BBCSSO, 17/11/2022

Abrahamsen : Vers le silence (UK première)
Wagner (arr. Wigglesworth) : Götterdämmerung - A Symphonic Journey (Katherine Broderick, soprano)

BBC Scottish Symphony Orchestra
Ryan Wigglesworth

Hans Abrahamsen is a noted contemporary Danish composer, celebrating his 70th birthday this year.  He is perhaps currently best known for his recent opera The Snow Queen.  Vers le silence was composed during 2020/21, and is a four-movement, large-scale orchestral work.  The movements evoke the elements, with Air and Water being particularly clearly evoked, and most start in tumult, before calming down to an almost dream-like state, and an almost glacial beauty.  With a completely unknown piece, and a composer whose work I know little of, it's hard to say how well played this was, but it felt like a persuasive performance, with some lovely textures emerging from the orchestra.

In making a largely orchestral compression of the last opera of Wagner's Ring cycle, Ryan Wigglesworth was no doubt influenced by Henk de Vlieger's similar forays into this area.  Wigglesworth has kept things fairly simple by comparison, however, with just four movements; the Dawn music, love duet and Siegfried's Rhine Journey from the Prologue as the first movement and the Scherzo, and from Act 3 the Death of Siegfried and Funeral March as the slow movement, and the Immolation Scene, with vocal soloist, as the finale.  It works well enough, though considering that Wigglesworth stated, in the programme note, finding the 'bleeding chunks' approach to Wagner's operatic music in concert unsatisfying, it seems to me that that is still pretty much what we got, since the opera has been reduced to its best-known sequences.  
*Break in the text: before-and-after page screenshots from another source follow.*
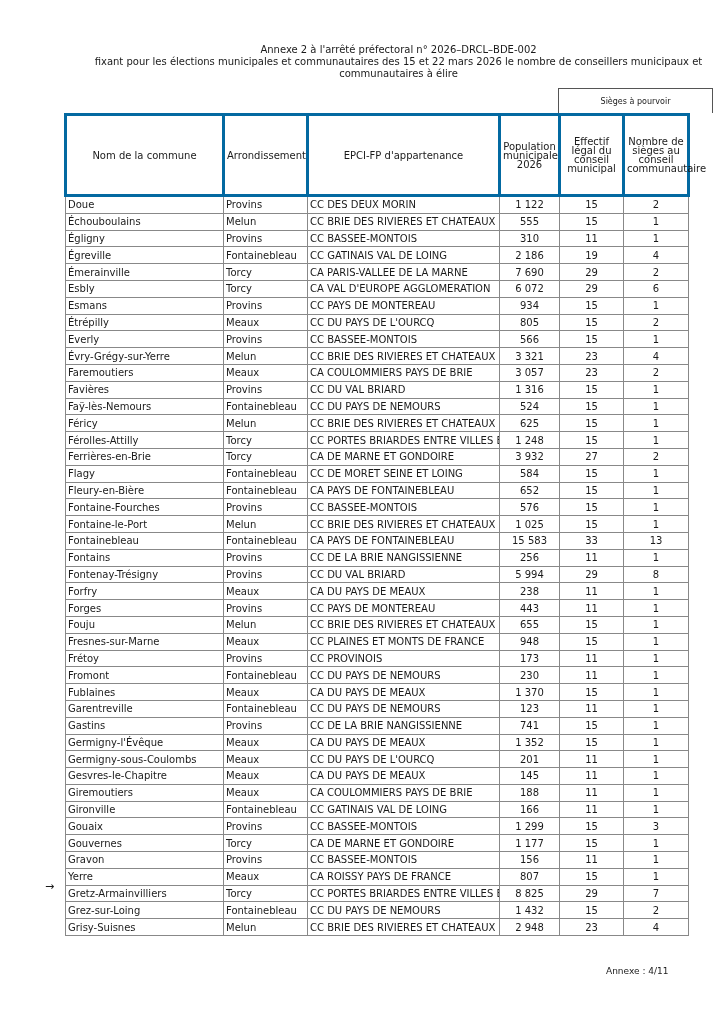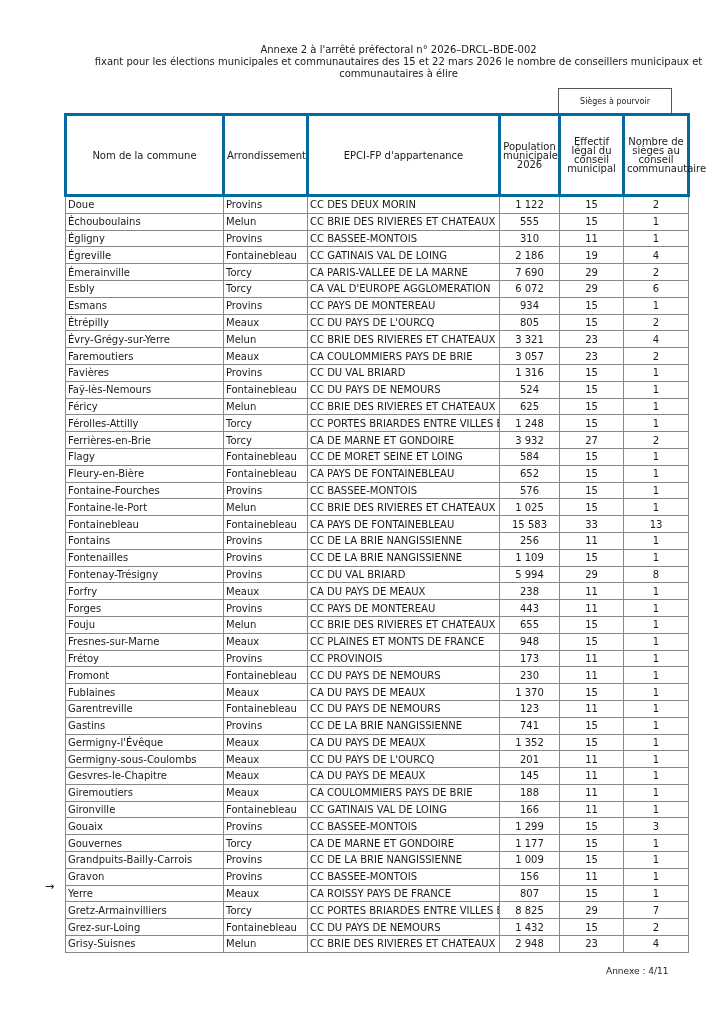--- a/index.html
+++ b/index.html
@@ -6,7 +6,7 @@
   body { width:725px; height:1024px; position:relative; overflow:hidden; font-family:"DejaVu Sans", sans-serif; color:#1a1a1a; }
   .title { position:absolute; left:0; width:725px; text-align:center; font-size:10px; line-height:12px; top:44px;margin-left:36px; }
   .title div { white-space:nowrap; }
-  .sieges-box { position:absolute; left:558px; top:88px; width:114px; height:25px; border:1px solid #555; border-bottom:none; box-sizing:border-box; font-size:8px; display:flex; align-items:center; justify-content:center; }
+  .sieges-box { position:absolute; left:558px; top:88px; width:155px; height:25px; border:1px solid #555; border-bottom:none; box-sizing:border-box; font-size:8px; display:flex; align-items:center; justify-content:center; }
   table.main { position:absolute; left:64px; top:113px; border-collapse:collapse; table-layout:fixed; width:623px; }
   table.main th { border:3px solid #0369a1; font-weight:normal; font-size:10px; line-height:9px; height:78px; padding:0 2px; text-align:center; vertical-align:middle; }
   table.main td { border:1px solid #888; font-size:10px; height:15.8px; padding:0 2px; white-space:nowrap; overflow:hidden; line-height:15px; }

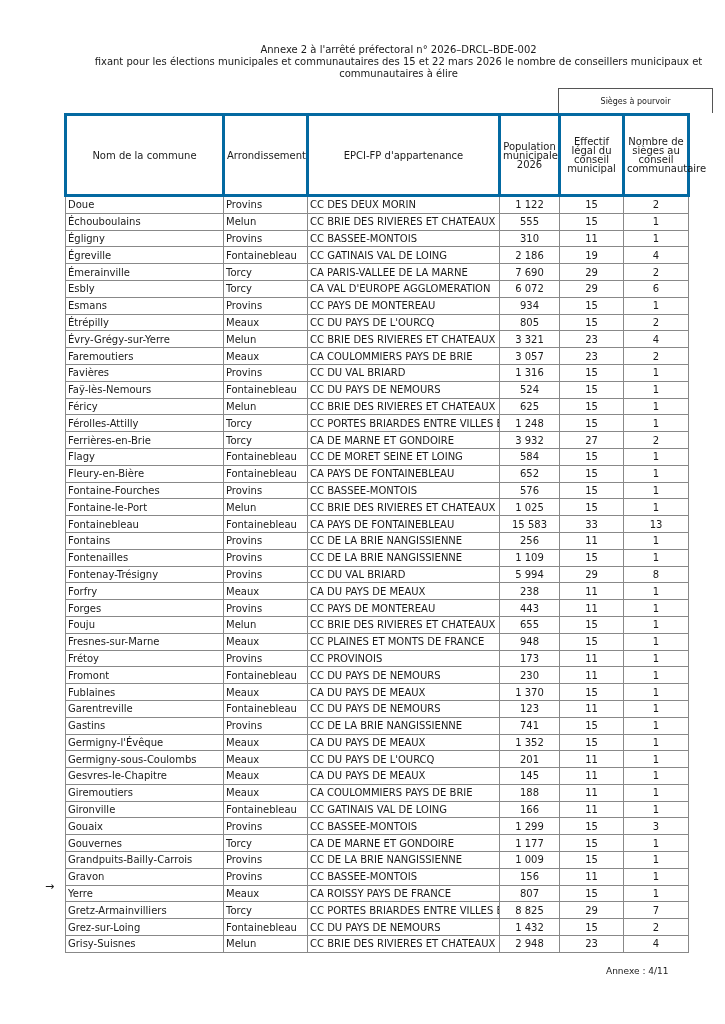--- a/index.html
+++ b/index.html
@@ -112,6 +112,14 @@
         <td class="c-nb">2</td>
       </tr>
       <tr>
+        <td class="c-name">Everly</td>
+        <td class="c-arr">Provins</td>
+        <td class="c-epci">CC BASSEE-MONTOIS</td>
+        <td class="c-pop">566</td>
+        <td class="c-eff">15</td>
+        <td class="c-nb">1</td>
+      </tr>
+      <tr>
         <td class="c-name">Évry-Grégy-sur-Yerre</td>
         <td class="c-arr">Melun</td>
         <td class="c-epci">CC BRIE DES RIVIERES ET CHATEAUX</td>

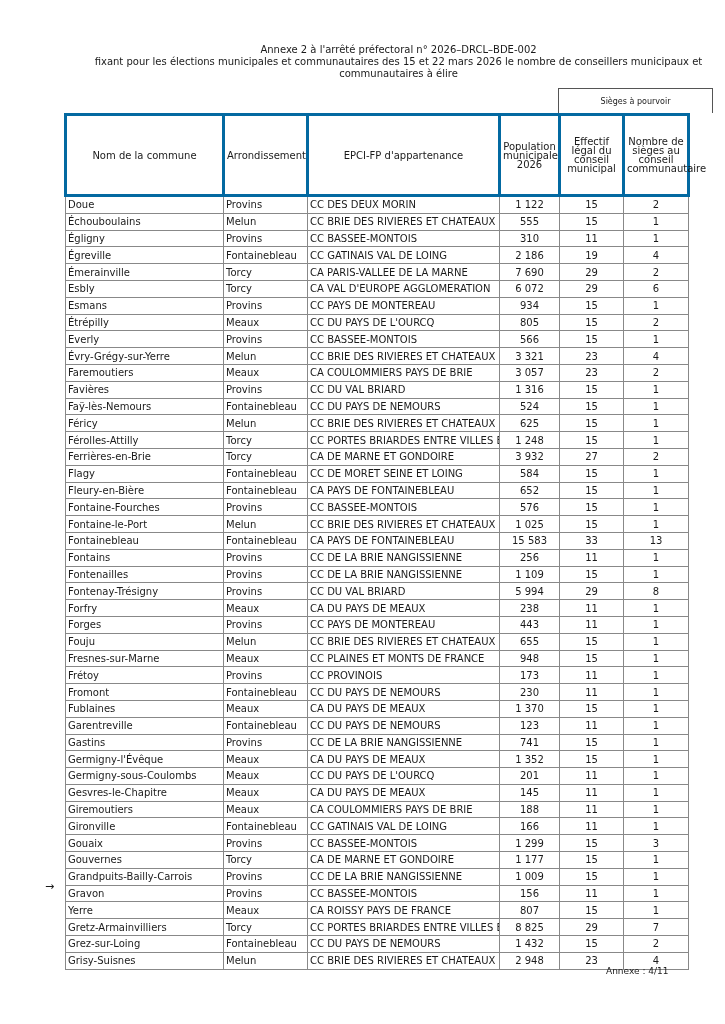--- a/index.html
+++ b/index.html
@@ -224,14 +224,6 @@
         <td class="c-nb">1</td>
       </tr>
       <tr>
-        <td class="c-name">Fontenailles</td>
-        <td class="c-arr">Provins</td>
-        <td class="c-epci">CC DE LA BRIE NANGISSIENNE</td>
-        <td class="c-pop">1 109</td>
-        <td class="c-eff">15</td>
-        <td class="c-nb">1</td>
-      </tr>
-      <tr>
         <td class="c-name">Fontenay-Trésigny</td>
         <td class="c-arr">Provins</td>
         <td class="c-epci">CC DU VAL BRIARD</td>

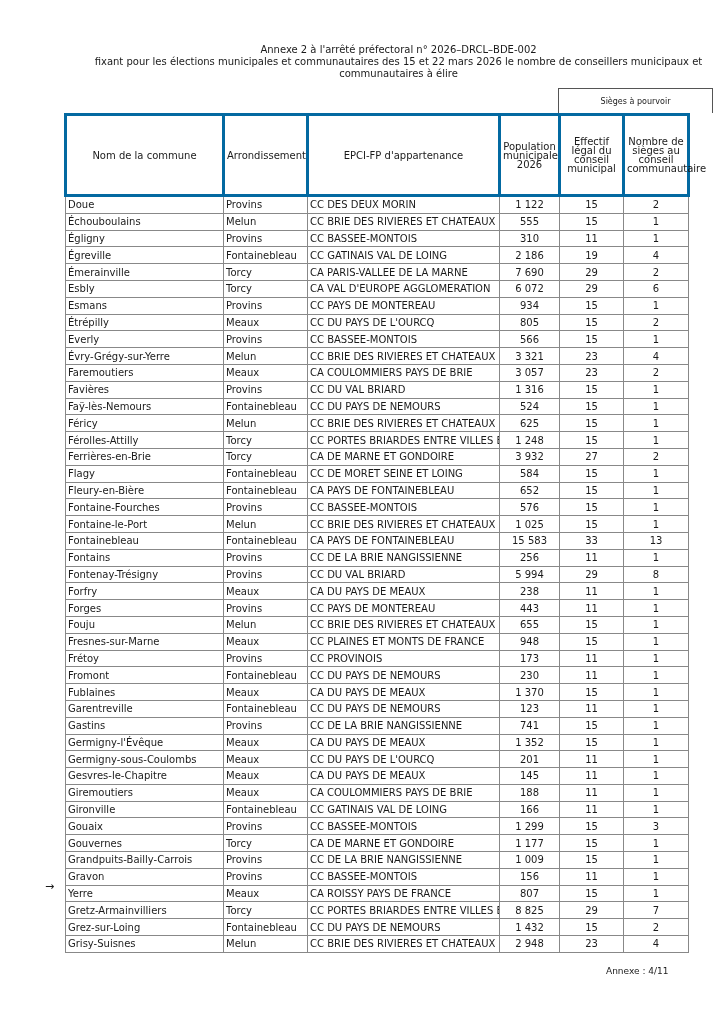--- a/index.html
+++ b/index.html
@@ -360,14 +360,6 @@
         <td class="c-nb">1</td>
       </tr>
       <tr>
-        <td class="c-name">Grandpuits-Bailly-Carrois</td>
-        <td class="c-arr">Provins</td>
-        <td class="c-epci">CC DE LA BRIE NANGISSIENNE</td>
-        <td class="c-pop">1 009</td>
-        <td class="c-eff">15</td>
-        <td class="c-nb">1</td>
-      </tr>
-      <tr>
         <td class="c-name">Gravon</td>
         <td class="c-arr">Provins</td>
         <td class="c-epci">CC BASSEE-MONTOIS</td>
Still, nothing can really diminish the splendour of Wagner's score, and Wigglesworth and the orchestra went at it full throttle, relishing its riches without reserve.  This did give Katherine Broderick a little trouble when using the lower half of her register, making her a little hard to hear when the orchestra was playing at full strength, but not often, and Wagner's writing is usually too careful for that, not making the soprano sing low too often against the full orchestra.  Otherwise, Broderick was an admirable Brünnhilde, with a gleaming, thrilling timbre, soaring high notes, and she does have the lower register required too.  She sings with quite a lot of vibrato, but it's tight and well-controlled, and helps her sound carry over the orchestra, as they brought the concert to a close in a blaze of fire and a cascade of water.